[Opening GIVEN RECORDS section]

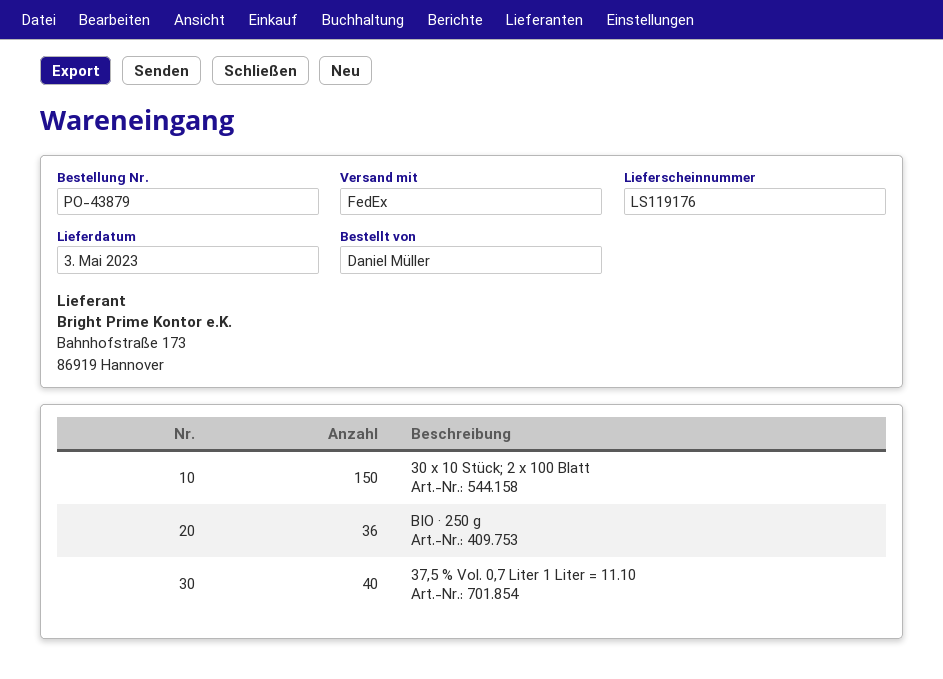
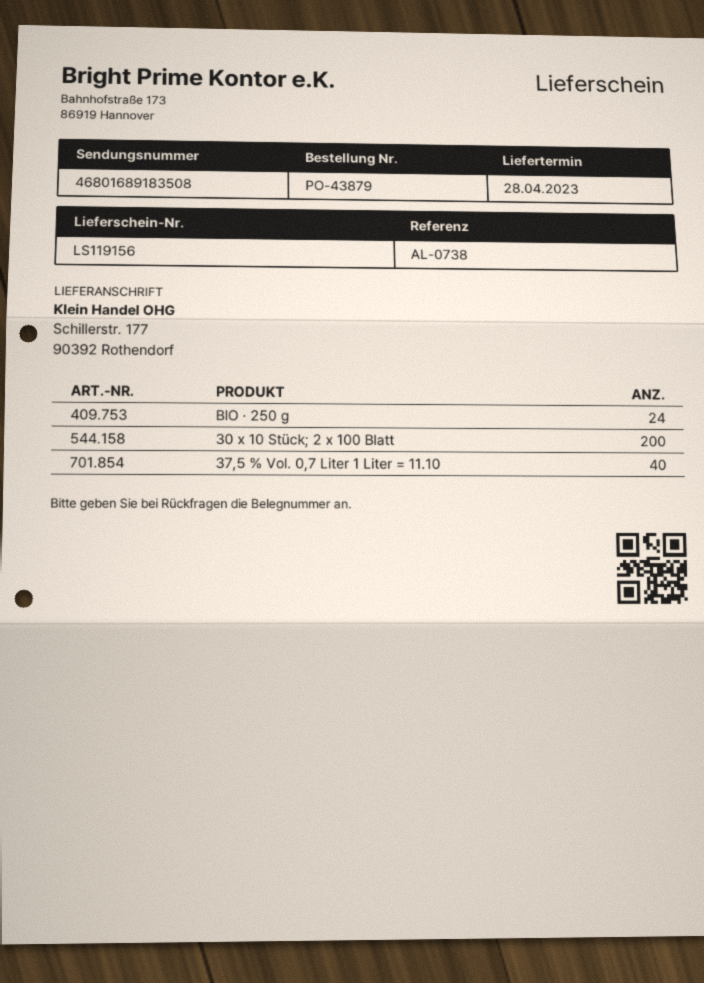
delivery note number: LS119176 -> LS119156
delivery date: 2023-05-03 -> 2023-04-28
30 x 10 Stück; 2 x 100 Blatt: 150 -> 200
BIO · 250 g: 36 -> 24

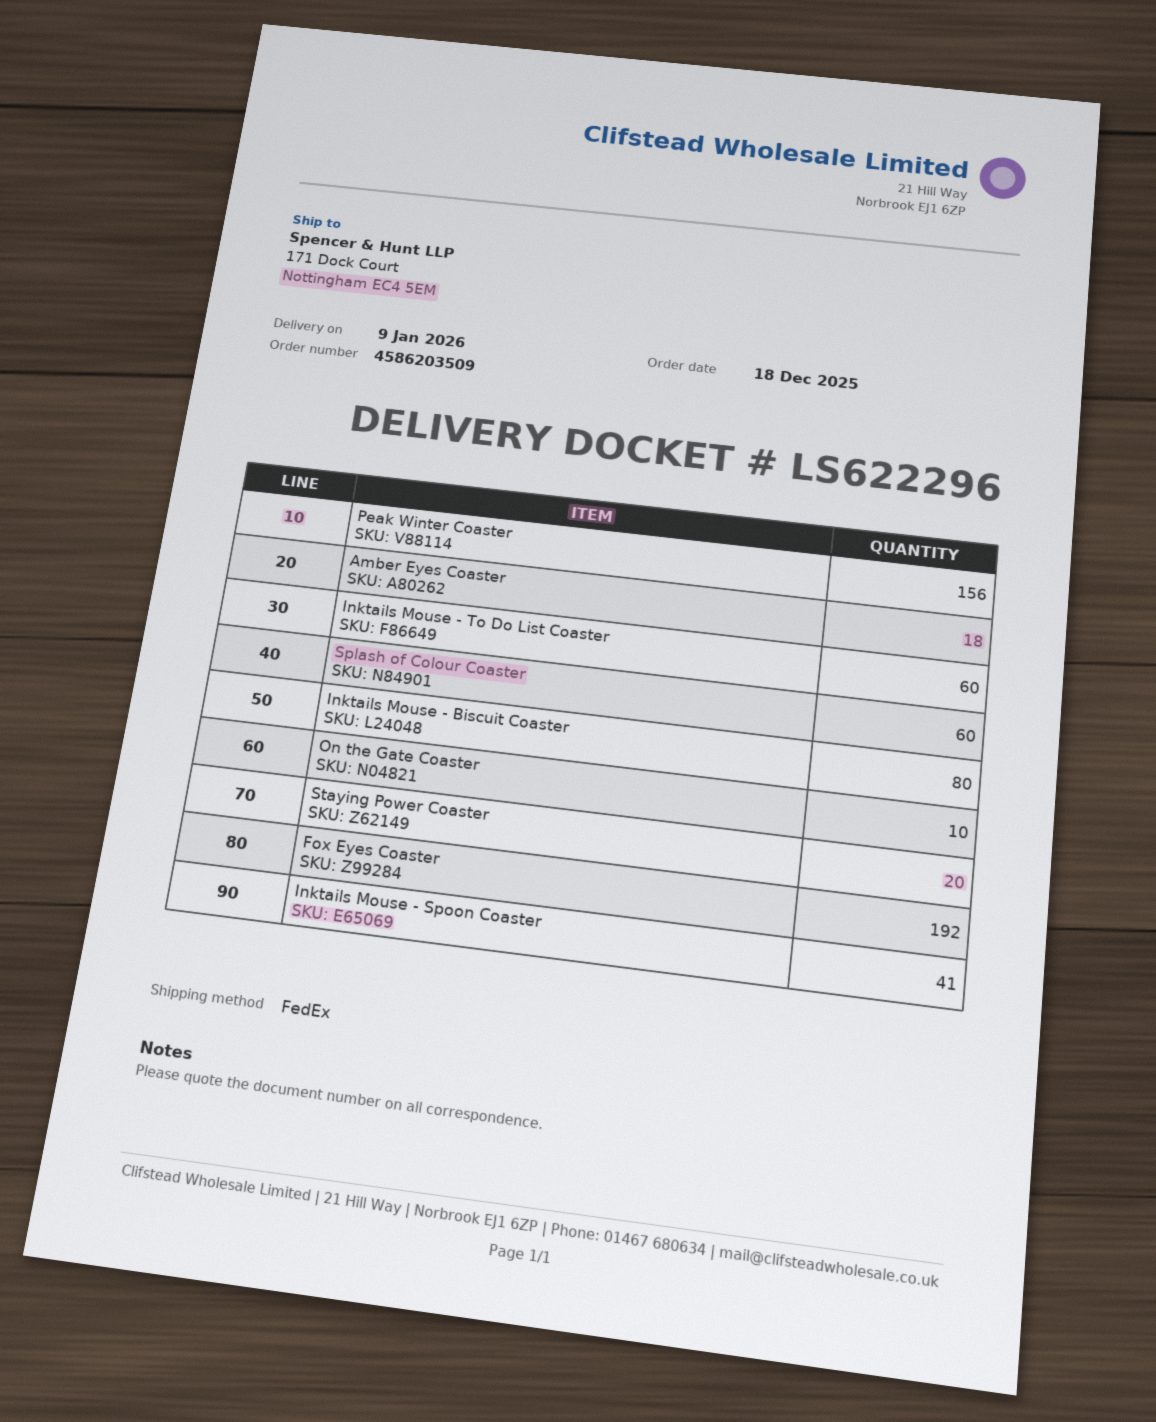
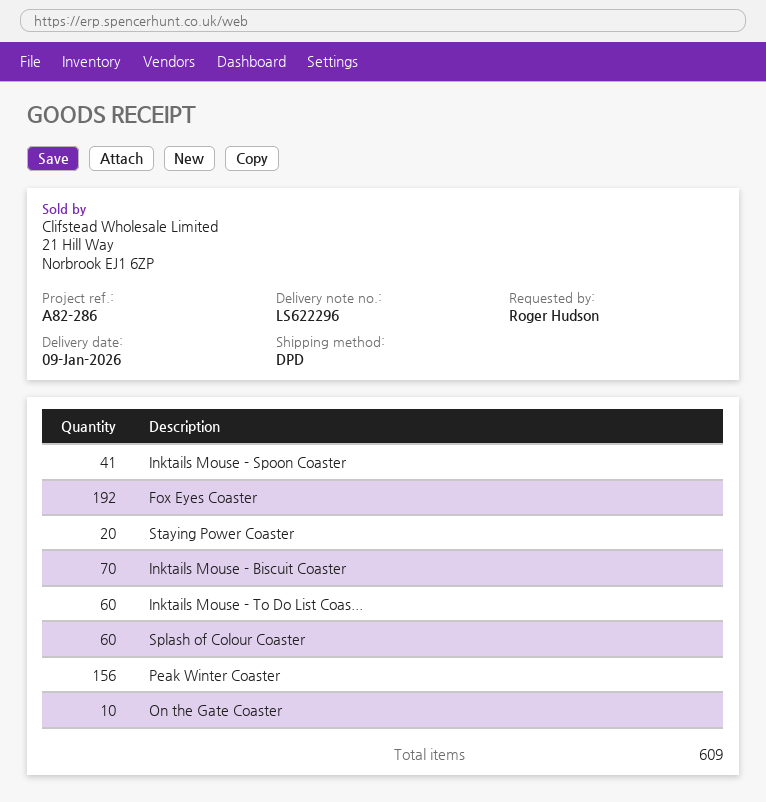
shipping method: FedEx -> DPD
Amber Eyes Coaster: 18 -> none
Inktails Mouse - Biscuit Coaster: 80 -> 70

[Closing GIVEN RECORDS section]

» **WORK TO COMPLETE**
Transcribe each record above exactly, leaving every picture out of the copy.

» **EXERCISE RESULT**
delivery note number: LS119176 -> LS119156
delivery date: 2023-05-03 -> 2023-04-28
30 x 10 Stück; 2 x 100 Blatt: 150 -> 200
BIO · 250 g: 36 -> 24

shipping method: FedEx -> DPD
Amber Eyes Coaster: 18 -> none
Inktails Mouse - Biscuit Coaster: 80 -> 70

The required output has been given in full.